I can't tell you how many times I've sat down to explain consequences and behaviors to my son and got reactions that just didn't fit. Many reactions suggested that he never got the message I was trying to deliver. I would have to prod at that time and ask him if he was hearing me. I would have to remind him that I wasn't talking about the fantasy things and needed him to hear me. I often ask him what I'm talking about. Sometimes, for that, he shakes his head hard and get's angry, and says: "I just don't know!" He doesn't like to talk about his behavior.

On another note, he's actually angry with himself and we have to watch out for that one. He'll actually call himself "crazy" and "bad". That's not psychologically healthy either, so has to be intervened. I tell him he's not crazy or bad and that he has behaviors to learn like anyone else his age. I tell him we are just trying to help him learn them and he's not always going to like how that is done. No one does, and everyone has to learn. It's all that can be done at that point.

Yes, therapy is important and support in other places like school is too. But, one the spot, in the moment, this is what you are left with. There's the child's pain because he doesn't understand himself; your own pain and stress from worry; your parenting partner's pain and stress; and worry for each other. What else can you do? See it for what it is, call it like it is, listen to each other and support each other.

Wednesday, August 3, 2011

Sensory school supplies

Now that the school year is drawing in close, it's time to get school supplies for many of us. As we do this, I wonder how many of us are on the watch for things that are "sensory friendly"? I'm not necessarily talking about pens and pencils, but anything at all that you would need to get for your child. In the world of our senses, it's amazing what can trip us up when they are turned up too high.

In clothing, seams and scratchy material are the enemy to many an ASD child.
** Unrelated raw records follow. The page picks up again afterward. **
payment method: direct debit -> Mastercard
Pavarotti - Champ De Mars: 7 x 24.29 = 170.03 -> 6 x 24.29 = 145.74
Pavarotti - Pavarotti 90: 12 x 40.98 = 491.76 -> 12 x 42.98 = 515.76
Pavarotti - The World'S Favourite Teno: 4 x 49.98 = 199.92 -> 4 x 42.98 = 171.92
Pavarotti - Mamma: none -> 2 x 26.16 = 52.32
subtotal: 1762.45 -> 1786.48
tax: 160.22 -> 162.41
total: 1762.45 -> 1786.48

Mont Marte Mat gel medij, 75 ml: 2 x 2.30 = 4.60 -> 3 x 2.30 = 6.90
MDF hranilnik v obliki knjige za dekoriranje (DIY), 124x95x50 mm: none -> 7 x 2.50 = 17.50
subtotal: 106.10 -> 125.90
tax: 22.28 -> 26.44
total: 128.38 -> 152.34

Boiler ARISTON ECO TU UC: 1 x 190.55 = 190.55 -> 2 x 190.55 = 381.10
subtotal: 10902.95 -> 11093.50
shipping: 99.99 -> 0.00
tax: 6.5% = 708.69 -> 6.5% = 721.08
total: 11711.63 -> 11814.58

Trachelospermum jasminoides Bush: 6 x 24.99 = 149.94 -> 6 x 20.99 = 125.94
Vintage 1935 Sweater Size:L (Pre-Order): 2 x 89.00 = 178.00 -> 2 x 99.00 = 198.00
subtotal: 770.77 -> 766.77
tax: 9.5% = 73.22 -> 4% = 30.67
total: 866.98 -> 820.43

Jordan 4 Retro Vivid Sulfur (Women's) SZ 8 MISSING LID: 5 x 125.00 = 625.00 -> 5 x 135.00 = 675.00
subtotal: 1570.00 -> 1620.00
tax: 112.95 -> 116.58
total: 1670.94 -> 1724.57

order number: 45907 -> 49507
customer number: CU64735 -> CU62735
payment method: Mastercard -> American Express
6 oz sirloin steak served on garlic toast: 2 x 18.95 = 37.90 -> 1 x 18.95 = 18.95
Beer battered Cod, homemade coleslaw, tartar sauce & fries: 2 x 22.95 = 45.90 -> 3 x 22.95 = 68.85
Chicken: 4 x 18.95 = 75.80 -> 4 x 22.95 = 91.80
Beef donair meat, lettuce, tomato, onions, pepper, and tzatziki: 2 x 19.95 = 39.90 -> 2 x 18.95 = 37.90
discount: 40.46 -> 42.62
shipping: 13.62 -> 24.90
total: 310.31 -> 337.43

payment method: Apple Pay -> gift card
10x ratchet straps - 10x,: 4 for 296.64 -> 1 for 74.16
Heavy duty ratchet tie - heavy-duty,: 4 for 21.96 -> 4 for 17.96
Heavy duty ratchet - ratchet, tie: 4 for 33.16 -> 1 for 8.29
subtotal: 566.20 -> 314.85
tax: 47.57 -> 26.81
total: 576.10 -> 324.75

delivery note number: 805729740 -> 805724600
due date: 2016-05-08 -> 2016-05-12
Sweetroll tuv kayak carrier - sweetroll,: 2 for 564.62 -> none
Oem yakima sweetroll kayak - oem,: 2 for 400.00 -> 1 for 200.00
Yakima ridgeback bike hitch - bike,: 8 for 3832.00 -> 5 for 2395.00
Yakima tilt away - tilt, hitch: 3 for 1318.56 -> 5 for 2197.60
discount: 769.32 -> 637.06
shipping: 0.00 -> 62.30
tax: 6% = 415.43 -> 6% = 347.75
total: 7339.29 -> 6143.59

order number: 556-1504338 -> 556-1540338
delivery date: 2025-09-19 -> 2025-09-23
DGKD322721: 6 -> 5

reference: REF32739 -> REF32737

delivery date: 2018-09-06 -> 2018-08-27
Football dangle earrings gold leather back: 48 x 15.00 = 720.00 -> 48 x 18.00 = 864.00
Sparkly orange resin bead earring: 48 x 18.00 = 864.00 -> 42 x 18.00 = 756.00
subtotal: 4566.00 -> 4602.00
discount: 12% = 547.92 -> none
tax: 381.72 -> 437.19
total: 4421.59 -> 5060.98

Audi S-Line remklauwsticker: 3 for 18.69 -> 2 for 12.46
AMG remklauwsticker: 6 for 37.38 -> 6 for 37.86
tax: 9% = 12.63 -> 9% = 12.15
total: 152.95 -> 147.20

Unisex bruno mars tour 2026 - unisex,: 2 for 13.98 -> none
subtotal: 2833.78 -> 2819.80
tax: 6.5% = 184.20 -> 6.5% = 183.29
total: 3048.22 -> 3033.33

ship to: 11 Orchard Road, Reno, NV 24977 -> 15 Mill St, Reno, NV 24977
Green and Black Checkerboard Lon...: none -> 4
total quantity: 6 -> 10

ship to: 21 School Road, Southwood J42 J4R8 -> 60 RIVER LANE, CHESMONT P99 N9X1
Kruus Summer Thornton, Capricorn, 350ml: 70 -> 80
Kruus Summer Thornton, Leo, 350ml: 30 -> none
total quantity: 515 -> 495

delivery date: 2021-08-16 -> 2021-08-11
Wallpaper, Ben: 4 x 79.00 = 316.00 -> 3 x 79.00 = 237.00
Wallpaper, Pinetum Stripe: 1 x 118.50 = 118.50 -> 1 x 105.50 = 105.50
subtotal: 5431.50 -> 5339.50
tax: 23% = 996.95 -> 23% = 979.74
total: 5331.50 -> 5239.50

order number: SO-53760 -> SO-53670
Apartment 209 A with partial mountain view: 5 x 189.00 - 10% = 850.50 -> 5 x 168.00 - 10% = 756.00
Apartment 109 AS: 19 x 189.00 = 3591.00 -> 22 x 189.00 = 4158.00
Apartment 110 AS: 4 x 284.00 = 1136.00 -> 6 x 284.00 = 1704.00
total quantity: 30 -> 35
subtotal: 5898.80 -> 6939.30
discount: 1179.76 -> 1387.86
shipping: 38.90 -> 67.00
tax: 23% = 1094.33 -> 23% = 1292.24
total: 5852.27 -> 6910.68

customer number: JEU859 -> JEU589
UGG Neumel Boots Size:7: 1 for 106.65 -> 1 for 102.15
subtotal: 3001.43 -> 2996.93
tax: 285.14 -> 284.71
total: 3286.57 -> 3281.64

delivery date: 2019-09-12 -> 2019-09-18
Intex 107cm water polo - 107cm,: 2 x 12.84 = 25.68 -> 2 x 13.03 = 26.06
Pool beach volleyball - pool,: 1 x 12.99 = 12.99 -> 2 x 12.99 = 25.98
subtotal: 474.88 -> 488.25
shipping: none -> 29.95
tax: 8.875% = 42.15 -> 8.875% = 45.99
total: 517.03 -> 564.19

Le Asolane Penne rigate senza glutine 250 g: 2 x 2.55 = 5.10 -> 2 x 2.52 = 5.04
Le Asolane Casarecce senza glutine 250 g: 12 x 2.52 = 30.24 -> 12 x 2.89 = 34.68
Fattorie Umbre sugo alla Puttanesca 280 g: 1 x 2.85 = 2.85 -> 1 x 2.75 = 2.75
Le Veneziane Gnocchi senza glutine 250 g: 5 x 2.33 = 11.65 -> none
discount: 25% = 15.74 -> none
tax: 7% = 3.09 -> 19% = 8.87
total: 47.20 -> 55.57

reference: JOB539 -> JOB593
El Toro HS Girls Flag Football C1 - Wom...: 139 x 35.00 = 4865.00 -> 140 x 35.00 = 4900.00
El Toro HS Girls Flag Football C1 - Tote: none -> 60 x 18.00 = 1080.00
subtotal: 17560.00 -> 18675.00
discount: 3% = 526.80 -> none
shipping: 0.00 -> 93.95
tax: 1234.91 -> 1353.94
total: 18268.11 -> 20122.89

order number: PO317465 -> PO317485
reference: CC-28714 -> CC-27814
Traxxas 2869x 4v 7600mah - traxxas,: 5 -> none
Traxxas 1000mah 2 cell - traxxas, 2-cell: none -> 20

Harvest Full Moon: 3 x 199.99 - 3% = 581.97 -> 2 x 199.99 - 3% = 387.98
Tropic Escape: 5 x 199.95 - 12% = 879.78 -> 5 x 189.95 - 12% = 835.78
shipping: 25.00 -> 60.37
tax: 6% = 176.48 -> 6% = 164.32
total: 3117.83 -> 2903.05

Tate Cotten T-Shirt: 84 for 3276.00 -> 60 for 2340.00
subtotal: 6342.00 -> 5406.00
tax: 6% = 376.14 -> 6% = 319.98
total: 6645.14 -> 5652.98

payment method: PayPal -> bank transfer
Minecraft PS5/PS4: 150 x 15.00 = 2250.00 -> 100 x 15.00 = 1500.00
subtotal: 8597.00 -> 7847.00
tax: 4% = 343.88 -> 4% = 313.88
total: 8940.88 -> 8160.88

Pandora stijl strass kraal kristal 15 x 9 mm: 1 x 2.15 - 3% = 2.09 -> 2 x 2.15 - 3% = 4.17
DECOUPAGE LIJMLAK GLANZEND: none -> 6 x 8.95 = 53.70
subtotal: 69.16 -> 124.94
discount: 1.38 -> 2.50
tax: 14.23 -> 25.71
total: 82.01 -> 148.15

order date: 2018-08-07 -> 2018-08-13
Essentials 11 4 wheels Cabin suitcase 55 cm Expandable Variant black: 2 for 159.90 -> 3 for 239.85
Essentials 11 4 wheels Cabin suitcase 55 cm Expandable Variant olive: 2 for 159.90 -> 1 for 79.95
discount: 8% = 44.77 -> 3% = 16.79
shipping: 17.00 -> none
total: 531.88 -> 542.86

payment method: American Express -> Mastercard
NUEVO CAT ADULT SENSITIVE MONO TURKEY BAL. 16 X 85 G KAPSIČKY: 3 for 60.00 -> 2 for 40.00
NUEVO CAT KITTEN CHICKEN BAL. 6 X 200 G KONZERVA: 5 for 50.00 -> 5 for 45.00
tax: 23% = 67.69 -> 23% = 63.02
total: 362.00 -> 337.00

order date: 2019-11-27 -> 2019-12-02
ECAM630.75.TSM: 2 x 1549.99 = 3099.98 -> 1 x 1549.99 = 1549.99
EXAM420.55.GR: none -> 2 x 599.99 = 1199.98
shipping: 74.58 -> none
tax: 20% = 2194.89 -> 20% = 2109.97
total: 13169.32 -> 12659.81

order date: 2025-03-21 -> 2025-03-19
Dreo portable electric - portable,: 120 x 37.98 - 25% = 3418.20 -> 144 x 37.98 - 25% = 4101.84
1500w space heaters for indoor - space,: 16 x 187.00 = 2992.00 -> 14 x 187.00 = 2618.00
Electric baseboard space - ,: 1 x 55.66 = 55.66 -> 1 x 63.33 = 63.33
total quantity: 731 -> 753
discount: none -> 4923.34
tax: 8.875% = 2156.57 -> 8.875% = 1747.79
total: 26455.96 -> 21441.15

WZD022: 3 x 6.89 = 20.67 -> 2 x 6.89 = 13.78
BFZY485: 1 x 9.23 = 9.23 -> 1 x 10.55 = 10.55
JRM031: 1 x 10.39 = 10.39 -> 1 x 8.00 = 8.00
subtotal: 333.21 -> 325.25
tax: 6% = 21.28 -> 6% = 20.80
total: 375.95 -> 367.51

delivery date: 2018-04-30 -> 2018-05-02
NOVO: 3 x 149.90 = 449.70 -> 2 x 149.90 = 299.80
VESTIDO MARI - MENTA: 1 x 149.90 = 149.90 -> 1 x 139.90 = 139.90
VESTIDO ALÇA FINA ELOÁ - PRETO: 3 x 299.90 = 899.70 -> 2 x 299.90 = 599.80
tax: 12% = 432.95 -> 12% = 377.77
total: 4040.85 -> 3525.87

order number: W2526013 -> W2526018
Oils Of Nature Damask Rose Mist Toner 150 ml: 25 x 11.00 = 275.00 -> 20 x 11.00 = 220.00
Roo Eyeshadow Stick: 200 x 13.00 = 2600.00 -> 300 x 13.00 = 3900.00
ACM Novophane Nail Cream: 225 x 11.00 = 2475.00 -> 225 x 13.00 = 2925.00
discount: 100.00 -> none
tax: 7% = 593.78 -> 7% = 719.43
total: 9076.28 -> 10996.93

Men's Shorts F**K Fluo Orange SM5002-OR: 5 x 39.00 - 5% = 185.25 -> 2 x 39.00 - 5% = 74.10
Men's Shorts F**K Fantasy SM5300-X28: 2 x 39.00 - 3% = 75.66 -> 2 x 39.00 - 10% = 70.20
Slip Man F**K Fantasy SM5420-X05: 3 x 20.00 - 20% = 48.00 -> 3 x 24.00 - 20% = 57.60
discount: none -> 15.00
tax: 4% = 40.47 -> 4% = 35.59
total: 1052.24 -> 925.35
It can cause high distraction and inability to sit still for very long. That's minding that our kids don't sit still long in the first place. Tags aren't ASD friendly either. Thankfully, there are tagless shirts out there. Some companies are printing their information right on the fabric. That has to be helpful right? If you inspect the clothing you buy (and I bet you do) you can see what kind of tags are easiest to cut out without damaging a shirt. You can also see what kind of seams are just too stiff to soften. Most T-shirt seams are pretty soft, but you know your child's sensitivities better than anyone. What about the designs printed on the shirts? Are they really stiff also? Don't forget socks either. Look for seamless designs in socks that fit to your child's size. You can order specialties online.

When dealing with clothing, a good practice is to always wash all new clothes with a good dose of fabric softener before wear. You'll wash out any "fillers" used by the companies to keep the clothes from wrinkling on the sales floor. Those are most commonly used in jeans, but I've heard of them in shirts too. This will still go a long way toward making clothing softer and more comfortable.

Now, what about pens and pencils? I've actually heard of children who don't like the pencils and pens with flattened sides on them. I think this is particularly rare, but maybe your child is one of them? I've come to wonder if this may get in the way of an ASD child's handwriting? If it's uncomfortable or distracting to use such an implement, wouldn't it make the task harder? Our kids can't necessarily tell us, so maybe a few experiments are in order.

Then there's markers. Unscented is the way to go, as well as washable. I don't know about all our kids, but marker scent gives me a headache. Scent is one of my downfalls with my own condition. It's that way for my son too. Then there are those who like the scent a little too much. Either way is a distraction in class.

Some of our kids are very sensitive to sound. I've seen that some schools have headphone ear protectors that make it easier for some kids. You can also order these from locations online. Now is the time to get prepared. Some of these items are not cheap, so the earlier you get them the better.

Best of luck and a great start to all our kids' new school year.